The next season (2008–09), Davids signed a new contract with the club, which kept him until 2011. He went on to play all the matches in the league, without being absent for injuries or suspensions and be left out of the squad. During the season, Davids made his European debut against Romanian side Dinamo București, which N.E.C. won 1–0 and since appeared for the club's entire match in the UEFA Cup. Davids scored the most important and memorable goal in a 1–0 win over AZ on 19 September 2009. At the end of the 2009–10 season, Davids won the club's player of the year award. In his last season, Davids made 29 appearances and scored twice against Heracles Almelo and VVV Venlo.

===FC Augsburg===
As his contract expired in the 2010–11 season, Davids signed a two-year contract for German side FC Augsburg on a free transfer. Davids made his debut in the opening game of the season, a 2–2 draw against Freiburg.

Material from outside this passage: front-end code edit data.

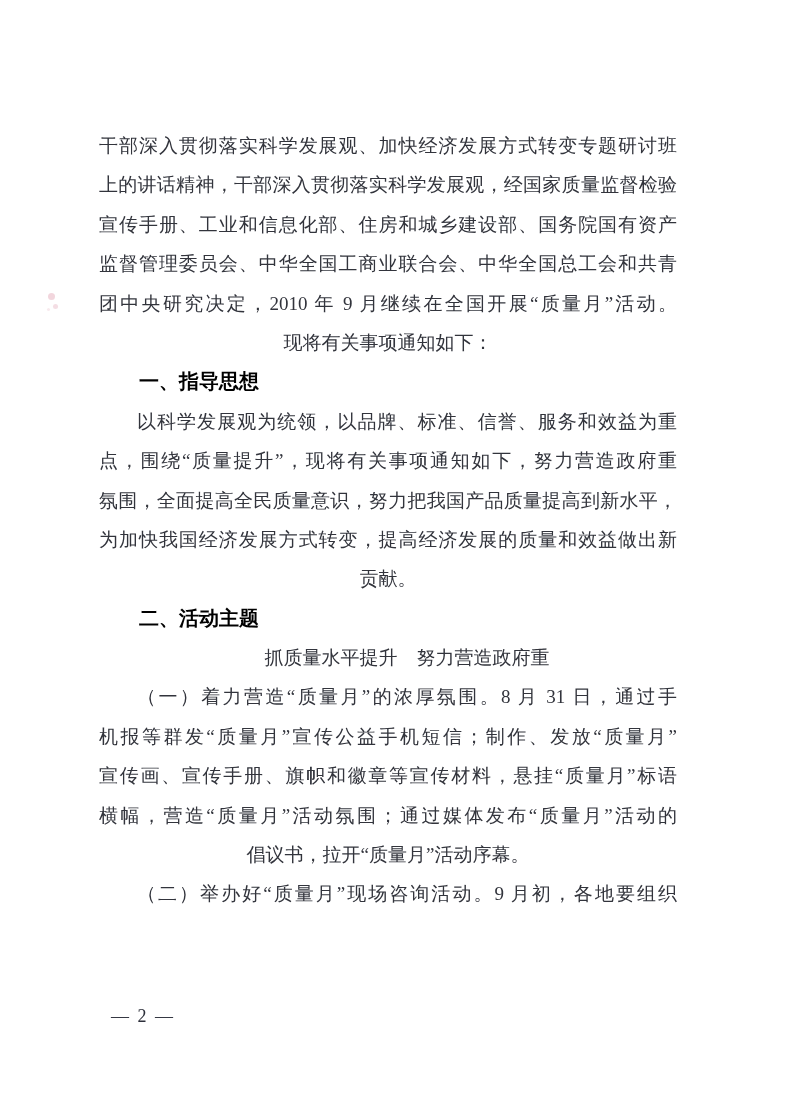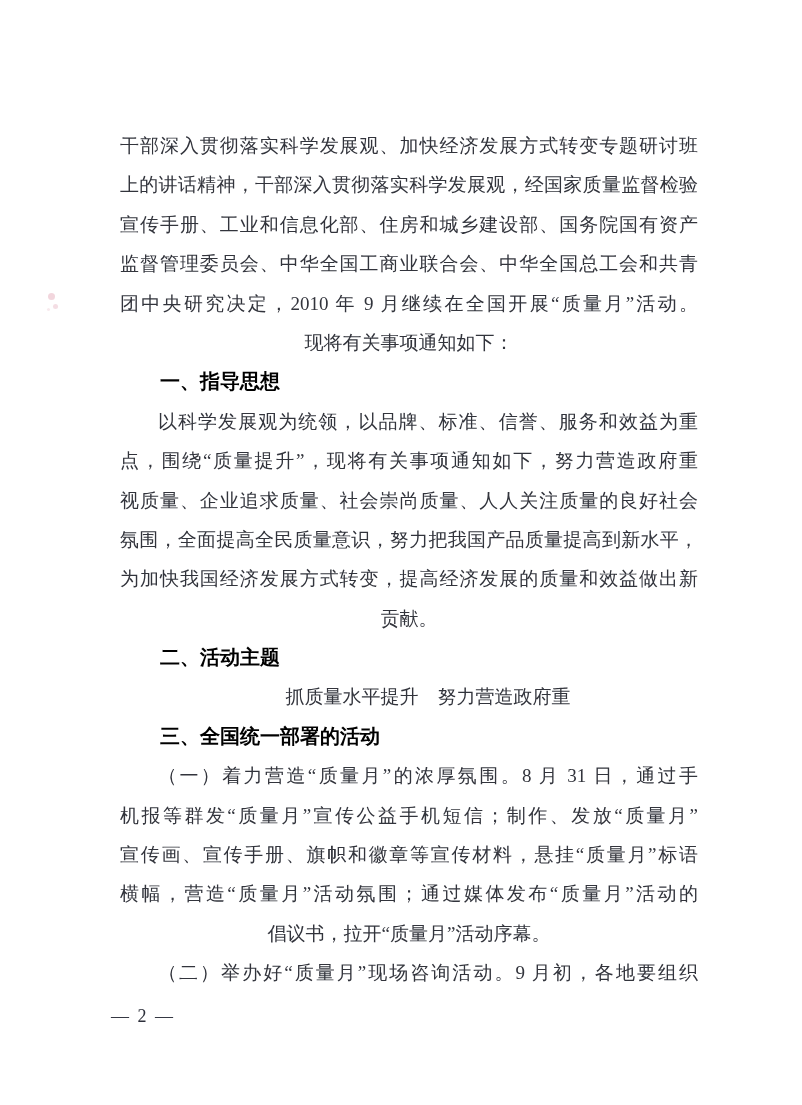--- a/index.html
+++ b/index.html
@@ -17,7 +17,7 @@
   }
   .text-block {
     position: absolute;
-    left: 120px;
+    left: 99px;
     top: 126px;
     width: 578px;
   }

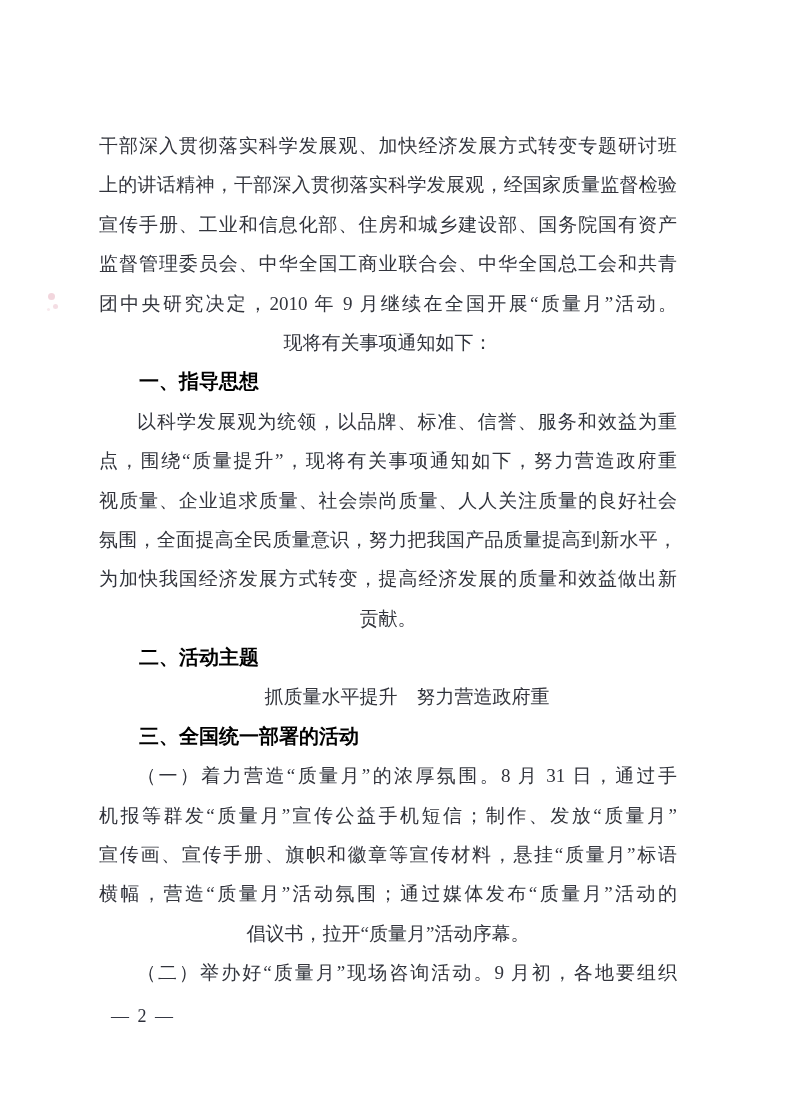--- a/index.html
+++ b/index.html
@@ -83,7 +83,6 @@
     <div class="line heading">一、指导思想</div>
     <div class="line j indent">以科学发展观为统领，以品牌、标准、信誉、服务和效益为重</div>
     <div class="line j">点，围绕“质量提升”，现将有关事项通知如下，努力营造政府重</div>
-    <div class="line j">视质量、企业追求质量、社会崇尚质量、人人关注质量的良好社会</div>
     <div class="line j">氛围，全面提高全民质量意识，努力把我国产品质量提高到新水平，</div>
     <div class="line j">为加快我国经济发展方式转变，提高经济发展的质量和效益做出新</div>
     <div class="line">贡献。</div>

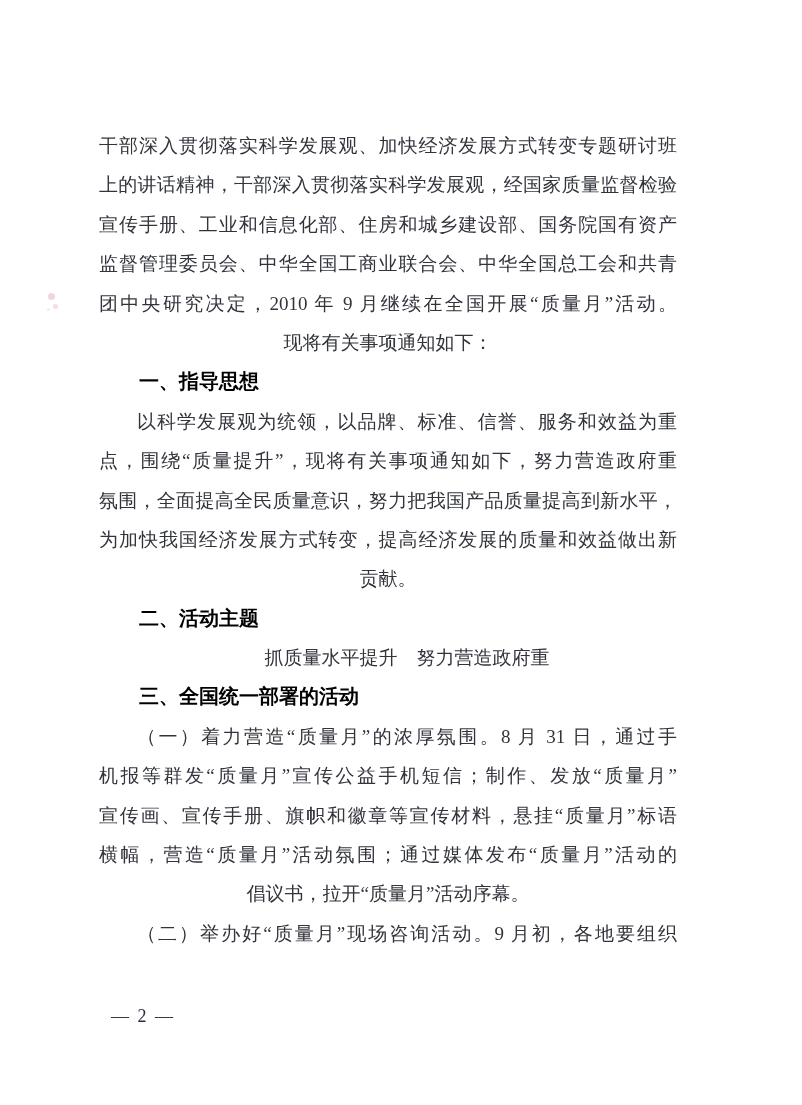--- a/index.html
+++ b/index.html
@@ -88,7 +88,6 @@
     <div class="line">贡献。</div>
     <div class="line heading">二、活动主题</div>
     <div class="line indent">抓质量水平提升　努力营造政府重</div>
-    <div class="line heading">三、全国统一部署的活动</div>
     <div class="line j indent">（一）着力营造“质量月”的浓厚氛围。8 月 31 日，通过手</div>
     <div class="line j">机报等群发“质量月”宣传公益手机短信；制作、发放“质量月”</div>
     <div class="line j">宣传画、宣传手册、旗帜和徽章等宣传材料，悬挂“质量月”标语</div>

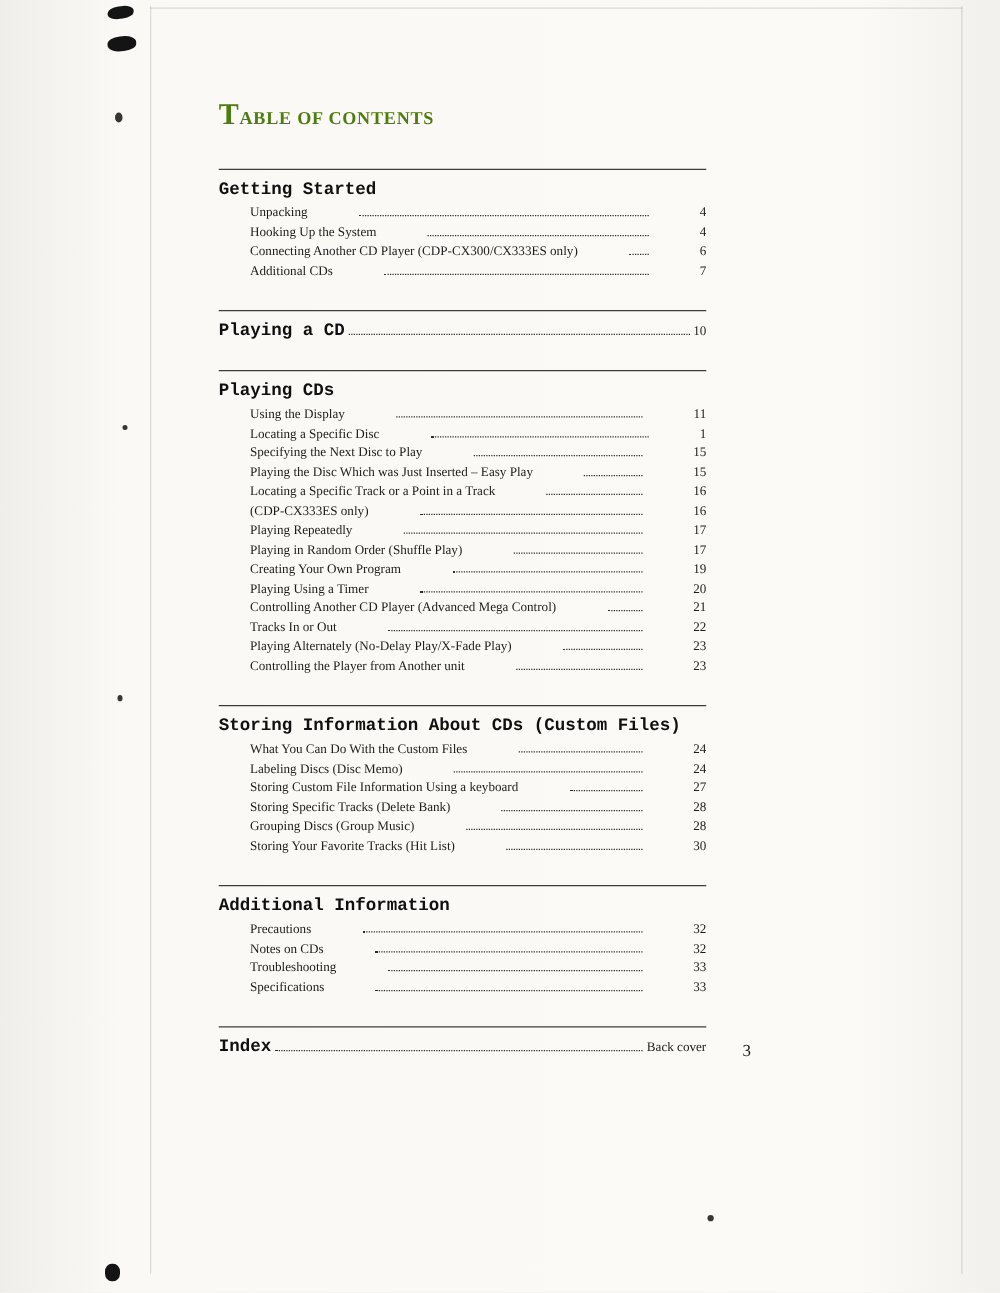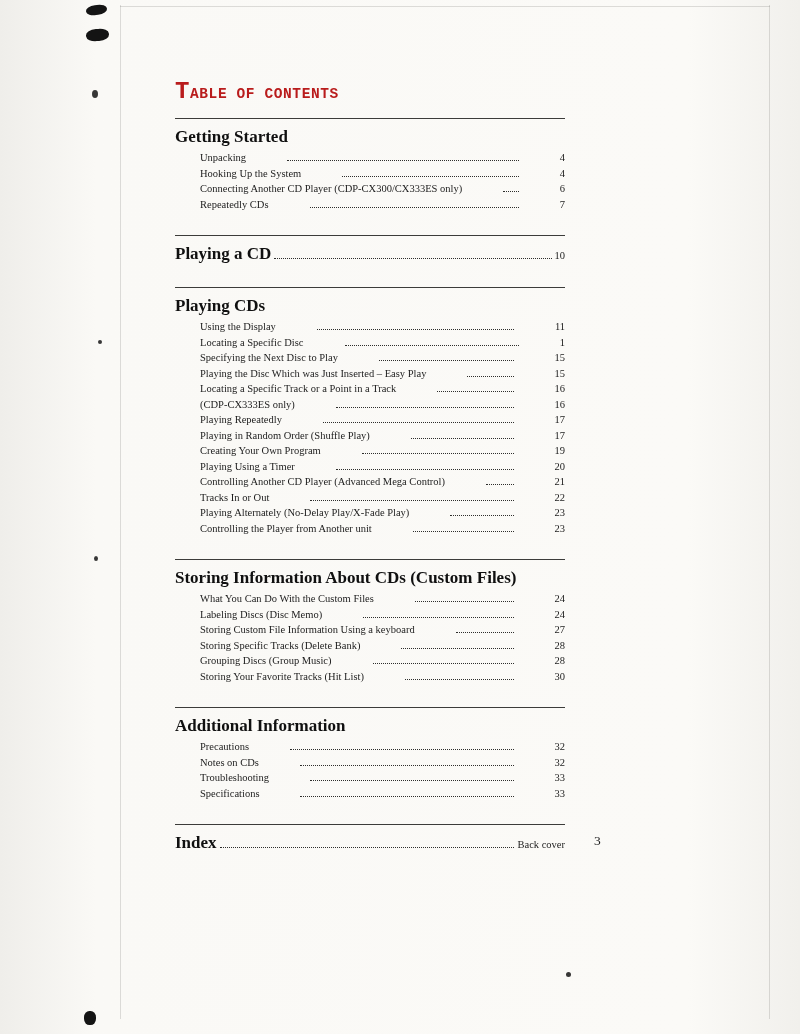--- a/index.html
+++ b/index.html
@@ -39,12 +39,12 @@
     color: #1c1c1c;
   }
   .doc-title {
-    font-family: Liberation Mono, monospace;
+    font-family: Liberation Serif, serif;
     font-weight: bold;
-    color: #b91c1c;
+    color: #4d7c0f;
     letter-spacing: 0.6px;
     line-height: 24px;
-    margin-bottom: 12px;
+    margin-bottom: 28px;
   }
   .doc-title .initial { font-size: 24px; }
   .doc-title .rest { font-size: 14.5px; }

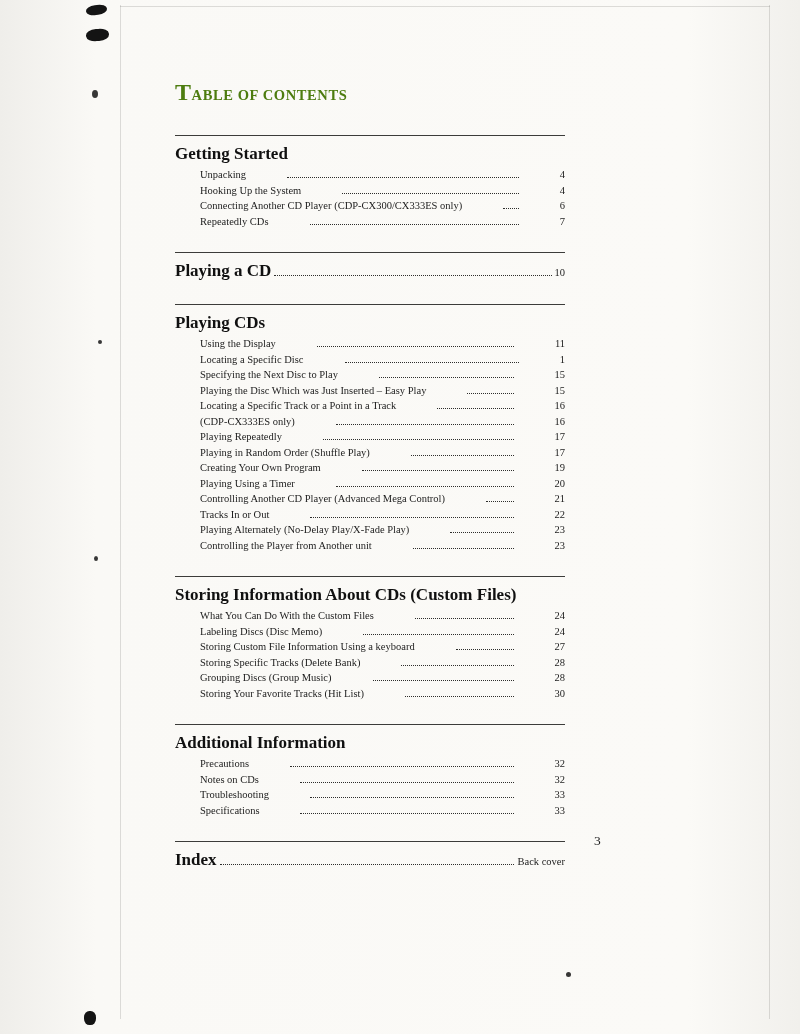--- a/index.html
+++ b/index.html
@@ -60,9 +60,9 @@
     margin-bottom: 3px;
   }
   .toc-heading {
-    font-family: Liberation Serif, serif;
+    font-family: Liberation Mono, monospace;
     font-weight: bold;
-    font-size: 17px;
+    font-size: 14px;
     color: #101010;
     white-space: nowrap;
   }

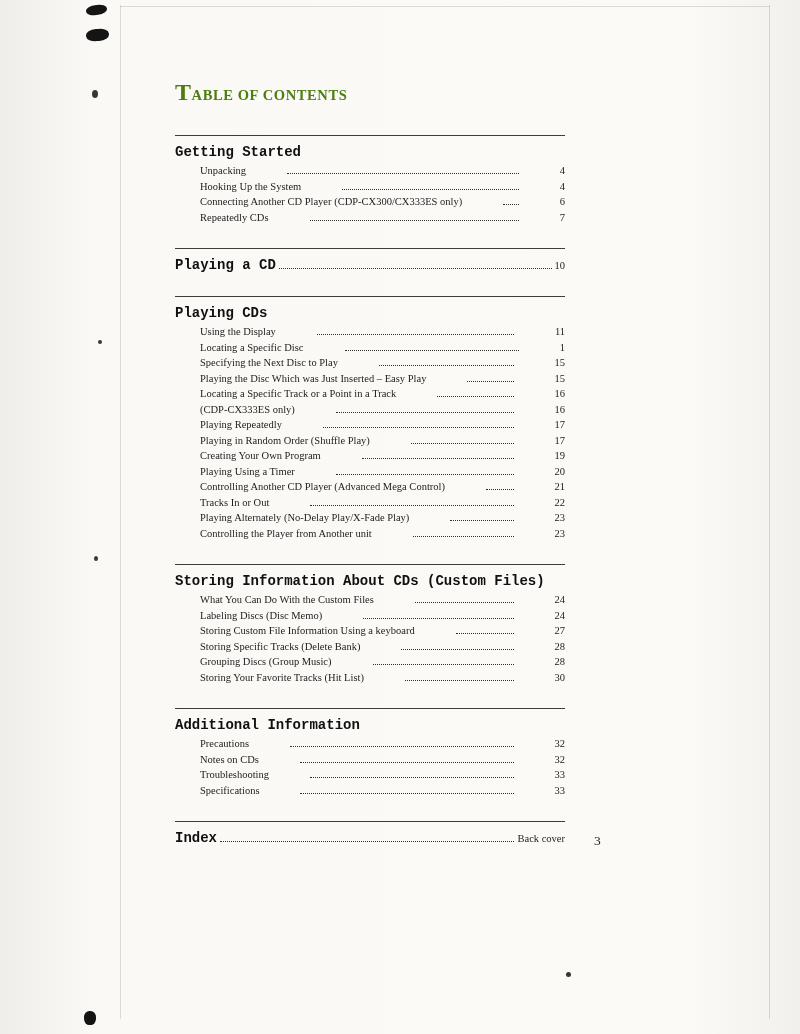--- a/index.html
+++ b/index.html
@@ -141,7 +141,7 @@
             <span class="toc-page">6</span>
           </div>
           <div class="toc-row">
-            <span class="toc-label">Repeatedly CDs</span>
+            <span class="toc-label">Additional CDs</span>
             <span class="dots"></span>
             <span class="toc-page">7</span>
           </div>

However, his time at Augsburg was 'forgettable' as his first team opportunities soon were limited despite making twenty appearances for the club. The following season, under new manager Markus Weinzierl, Davids was sent to the club's reserve side. On the last day of the transfer window, Davids was released by the club despite having one year left on his contract.

===AFC Bournemouth===
On 31 August 2012, Davids signed a two-year contract with League One side AFC Bournemouth on the same day he was released. Upon joining the club, Lorenzo said that joining the club was a new challenge and also a new start for him. He also revealed he followed English Football and a dream came true to play in England. However, Davids's debut was delayed over his knee injury. On 29 September 2012, Davids made his debut, making his first start and playing 90 minutes, in a 2–1 loss against Walsall. Unfortunately, his first team opportunities was limited after the return of manager Eddie Howe and he was released by the club on the last day of the transfer window.

===Randers FC===
In the winter transfer window, Davids was linked a move back to Netherlands by joining Dutch side Willem II. But on last day of the transfer window, he left Bournemouth by mutual consent and joined the Danish side Randers FC on a two-and-a-half-year contract. Upon joining the club, Manager Colin Todd told the club's website commenting favourably on the player's emphasis on speed and technique. On 28 March 2013, Davids made his debut for the club in a 0–0 draw against OB.

== International career ==
He earned a first call-up for Netherlands U-21 in October 2007.

== Personal life ==
Davids is the cousin of international footballer Edgar Davids and is 13 years Edgar's junior. He was born in Paramaribo, the capital city of Suriname before moving to Rotterdam with his family aged four. He is married to Samantha Banket and the couple have a son and 2 daughters. They lost their 4-year-old daughter Jeazley in April 2016.